Whedon has recruited an eight-person team to work on Save the Day, led by executive director Ben Sheehan of Funny or Die. They've already shot seven videos, mostly written and directed by Whedon, and plan to make at least five more, rolling out one to three a week via the Save the Day website and elsewhere online until election day.

The team is not just focusing on the presidential campaign, either; the videos will also stress the importance of voting for down-ticket candidates for the Senate, House, and state and local officials and ballot measures. "Getting the Senate back, so we don't have an obstructionist Senate that will literally not do its job, is just as important," said Whedon. "There are a lot of propositions of gun laws and stuff that are just as important. Everybody needs to get in that booth."

To that end, along with founding and funding Save the Day, Whedon has rejoined Twitter after famously deleting his account in May 2015 so he could focus on his follow-up project after Avengers: Age of Ultron. (He had to take a new handle, @Joss, because his old one, @JossWhedon, is now apparently owned by someone in Russia. "I guess because he's not pretending to be me, [Twitter was] like, Well, we can't really do anything about it," he said with a shrug.)

At the time he left Twitter, Whedon told BuzzFeed News that the service’s constant torrent of angry trolls was crowding out his ability to be creative, noting, "I don't really think I need to visit You Suck Land anymore." But now, Whedon's ready to take them on.

"I have a pathological fear of conflict, but I think this is more important than the fact that I'm a fraidy-cat," he said. "You cannot be afraid that people will not like you.
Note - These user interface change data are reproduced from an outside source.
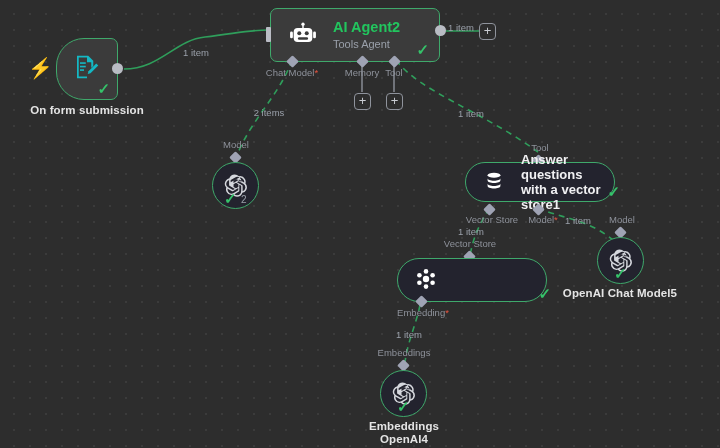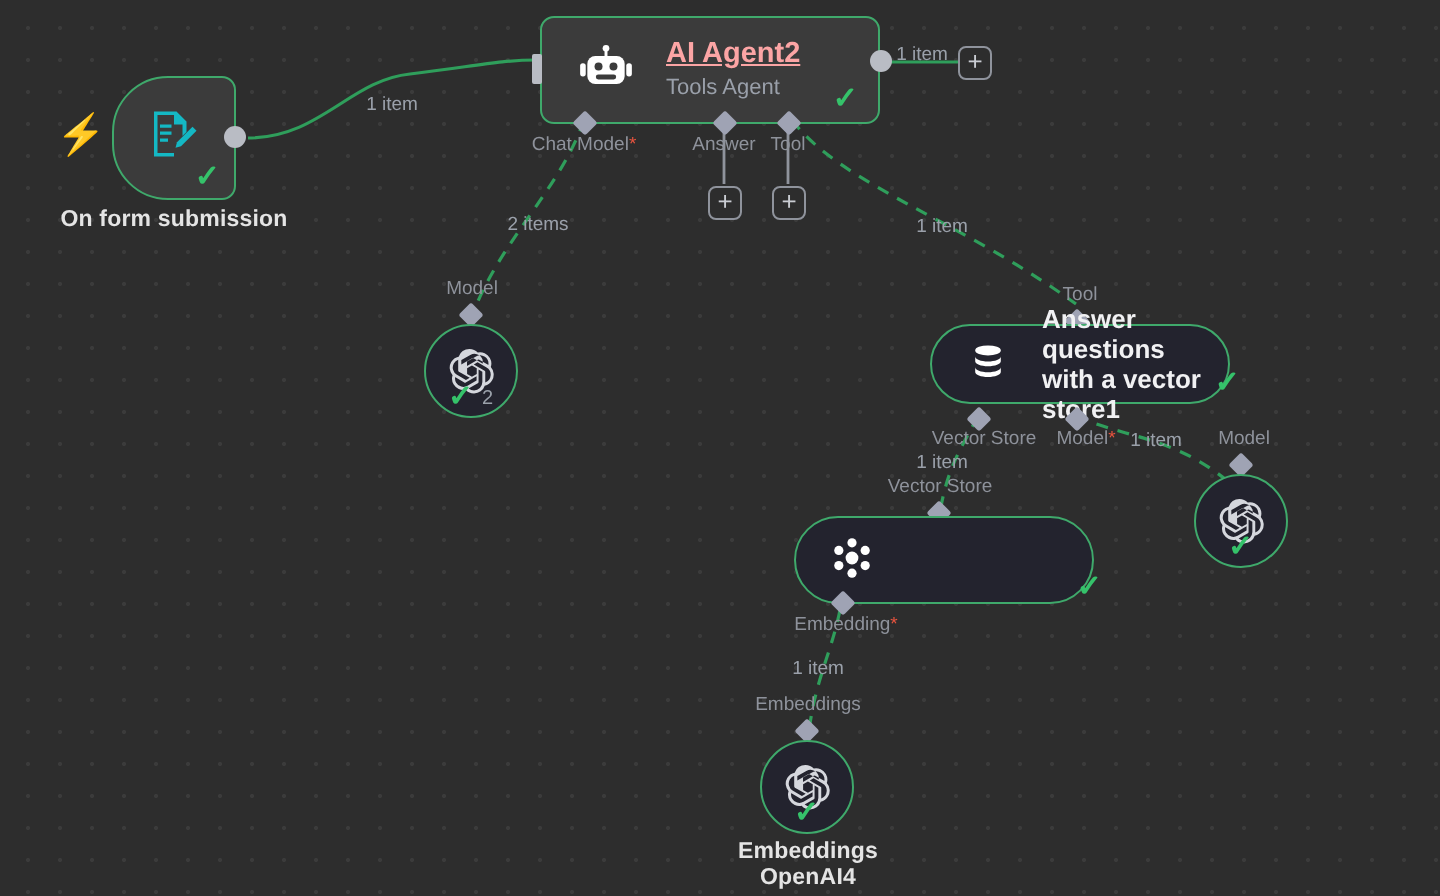"AI Agent2" .mainnode .t1 { color: #fca5a5 -> #22c55e; text-decoration: underline -> none }
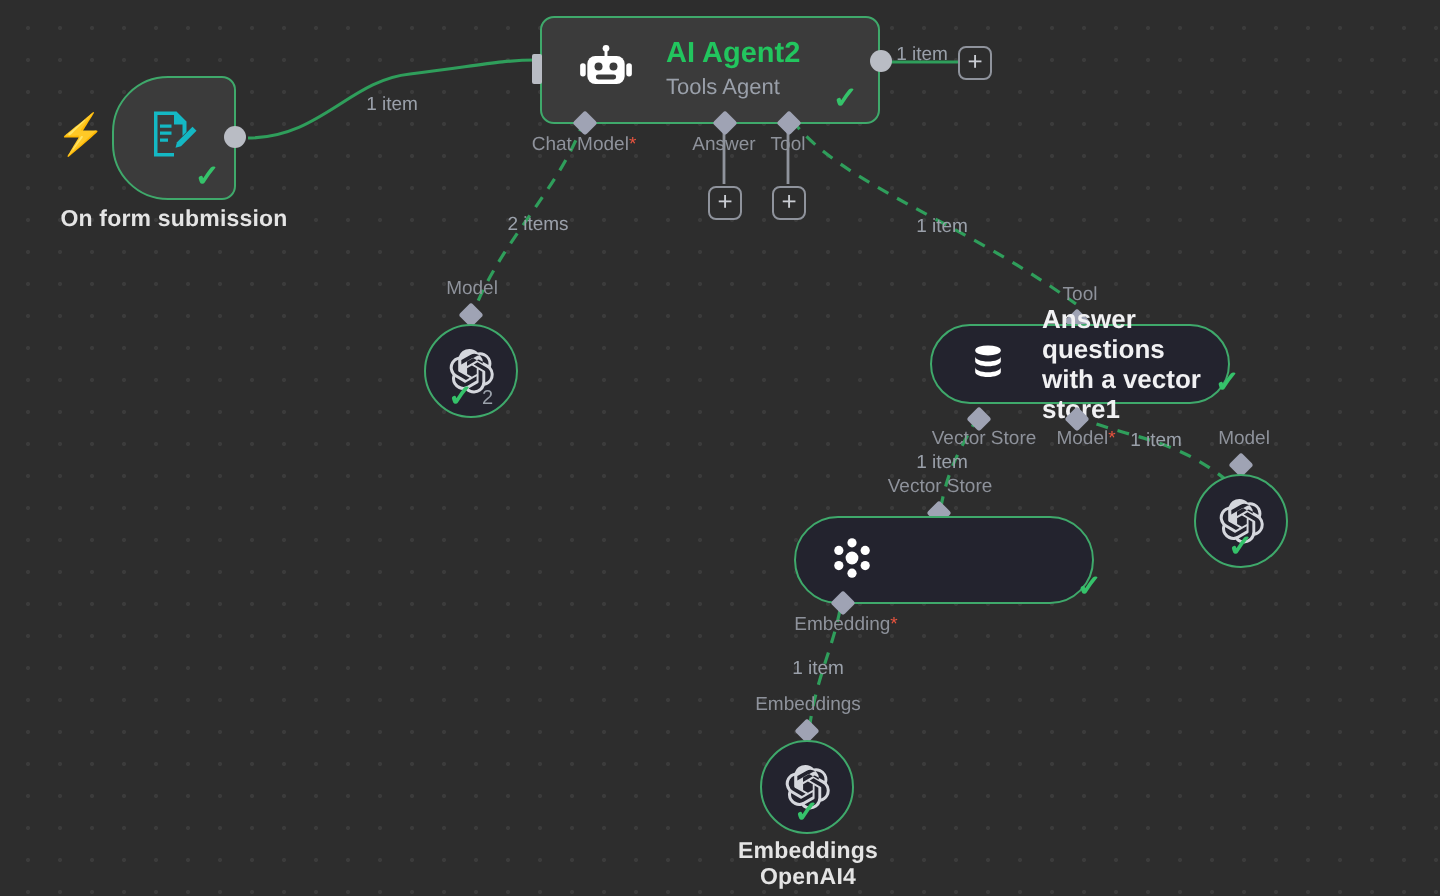"Answer" span { text: Answer -> Memory }
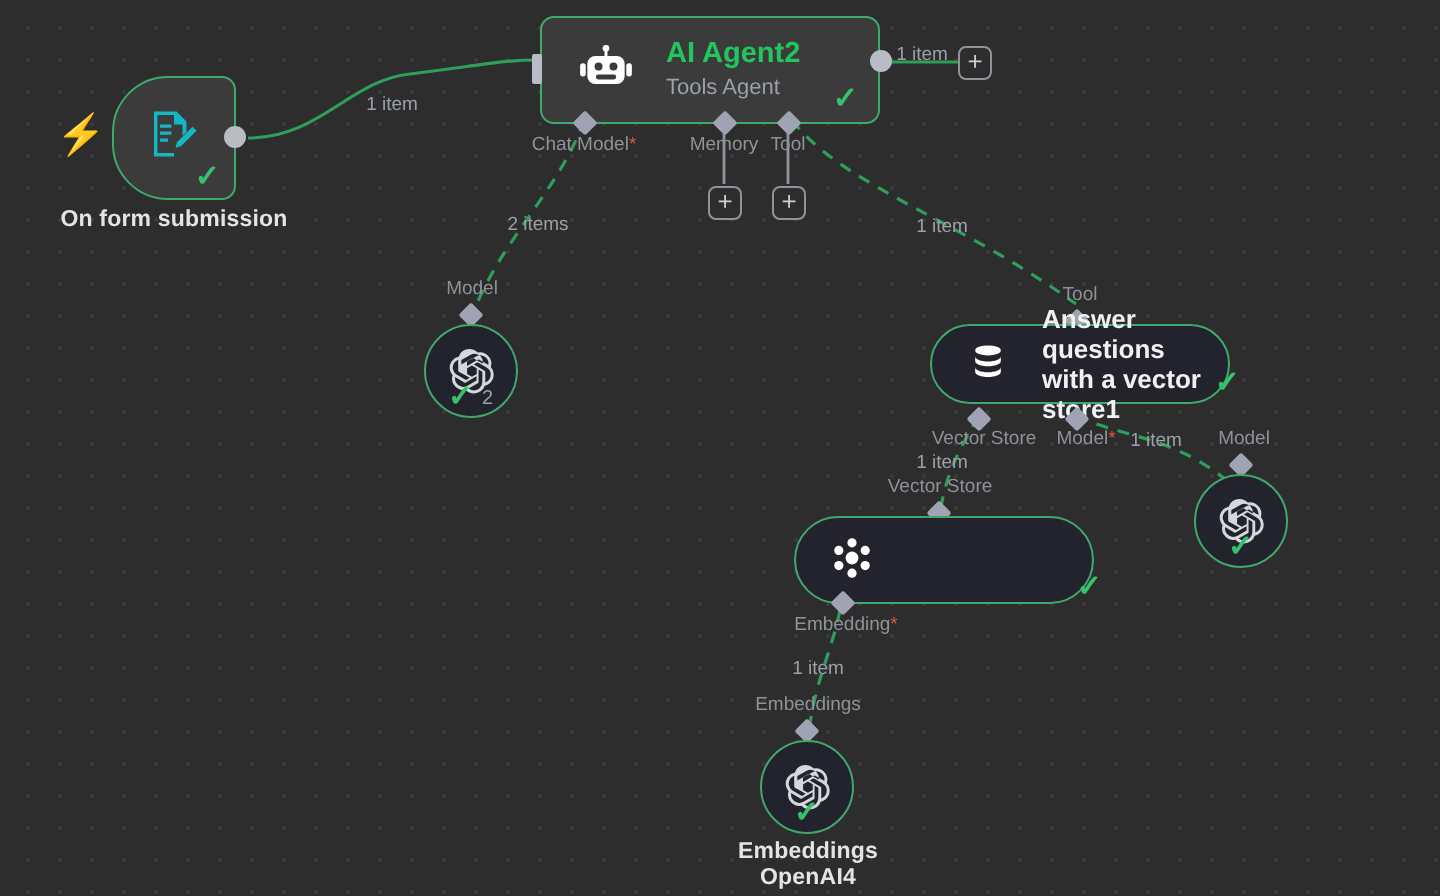"OpenAI Chat Model5" div.nlabel { html: none -> <div>OpenAI Chat Model5</div> }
The people with extreme beliefs are willing to yell until the people with more complex belief systems just want to go away. And if you can't stand up for the thing that you know in your heart and your brain is true at a time when it means a difference to the entire world, then you have no right to stand up at all. If you cannot talk back to these people, then you get what they think you deserve.

"We're going to anger a lot of people, I'm sure," he continued, referring to Save the Day. "And we'll miss the mark, you know? The point is to throw up as much against the wall as possible, so that we can reach some people, so we can see if something sticks — an image, a phrase, a humorous short, or a not-at-all humorous short, whatever it is that just gets some people to reconsider the idea they're busy on Nov. 8."